------ Records for the exercise ------

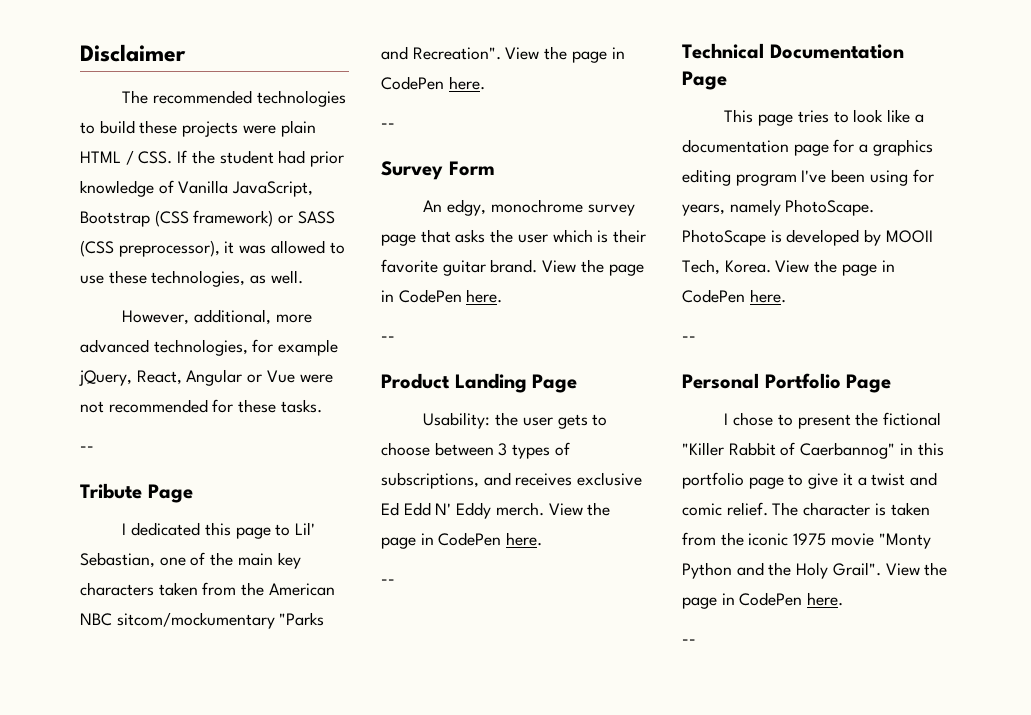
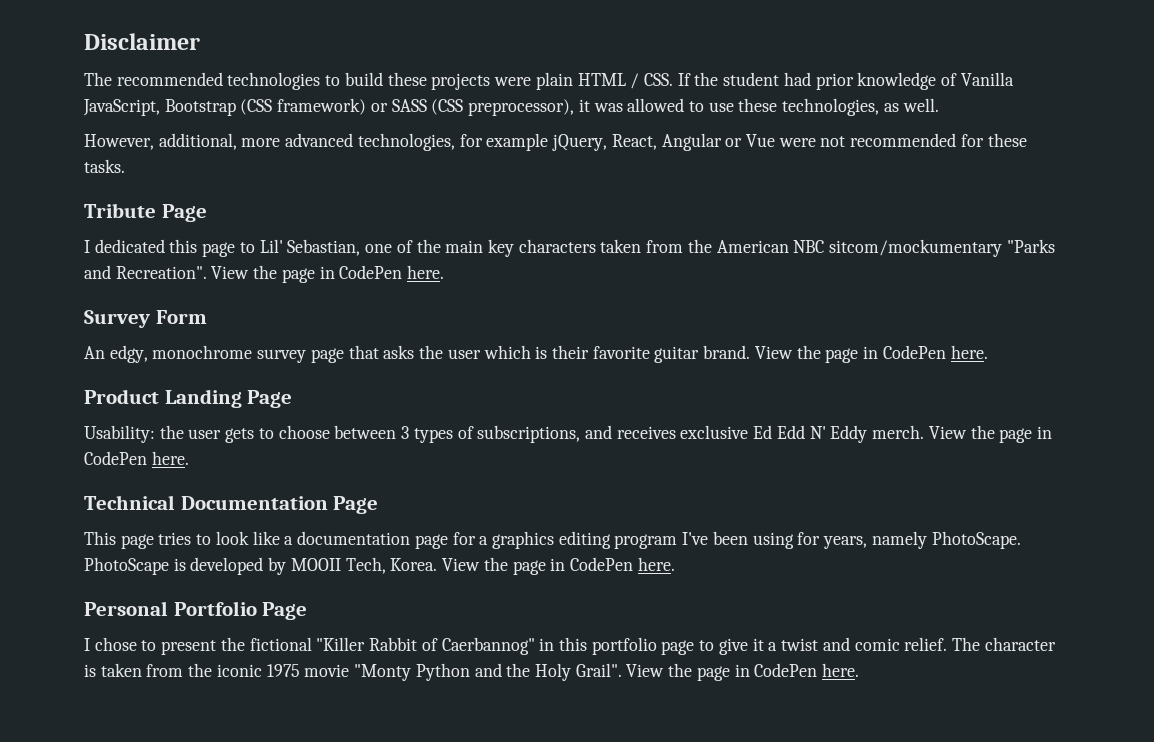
[80,446,94,451] // -- -> (125, 166) none
[381,123,395,128] // -- -> (445, 272) none
[381,336,395,341] // -- -> (988, 352) none
[381,579,395,584] // -- -> (189, 458) none
[682,336,696,341] // -- -> (675, 564) none
[682,639,696,644] // -- -> (860, 670) none

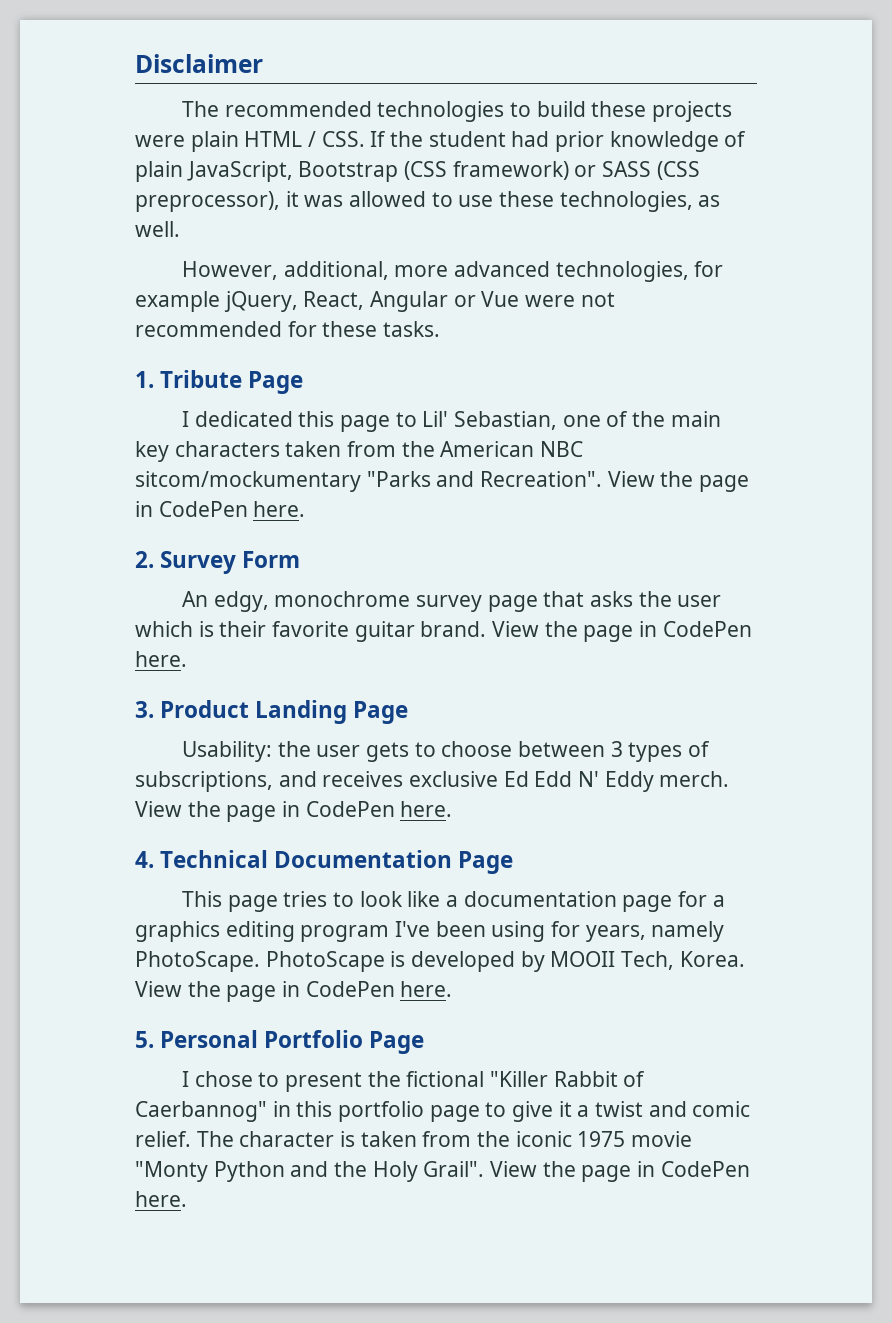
[960,72,1014,86] Vanilla -> [135,161,183,182] plain
(125, 166) none -> [135,371,154,388] 1.
(445, 272) none -> [135,551,154,568] 2.
(988, 352) none -> [135,701,154,718] 3.
(189, 458) none -> [135,851,154,868] 4.
(675, 564) none -> [135,1031,154,1048] 5.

------

Your instructions:
Word-for-word transcription: the whole listing, with images excluded.

Answer space:
[80,446,94,451] // -- -> (125, 166) none
[381,123,395,128] // -- -> (445, 272) none
[381,336,395,341] // -- -> (988, 352) none
[381,579,395,584] // -- -> (189, 458) none
[682,336,696,341] // -- -> (675, 564) none
[682,639,696,644] // -- -> (860, 670) none

[960,72,1014,86] Vanilla -> [135,161,183,182] plain
(125, 166) none -> [135,371,154,388] 1.
(445, 272) none -> [135,551,154,568] 2.
(988, 352) none -> [135,701,154,718] 3.
(189, 458) none -> [135,851,154,868] 4.
(675, 564) none -> [135,1031,154,1048] 5.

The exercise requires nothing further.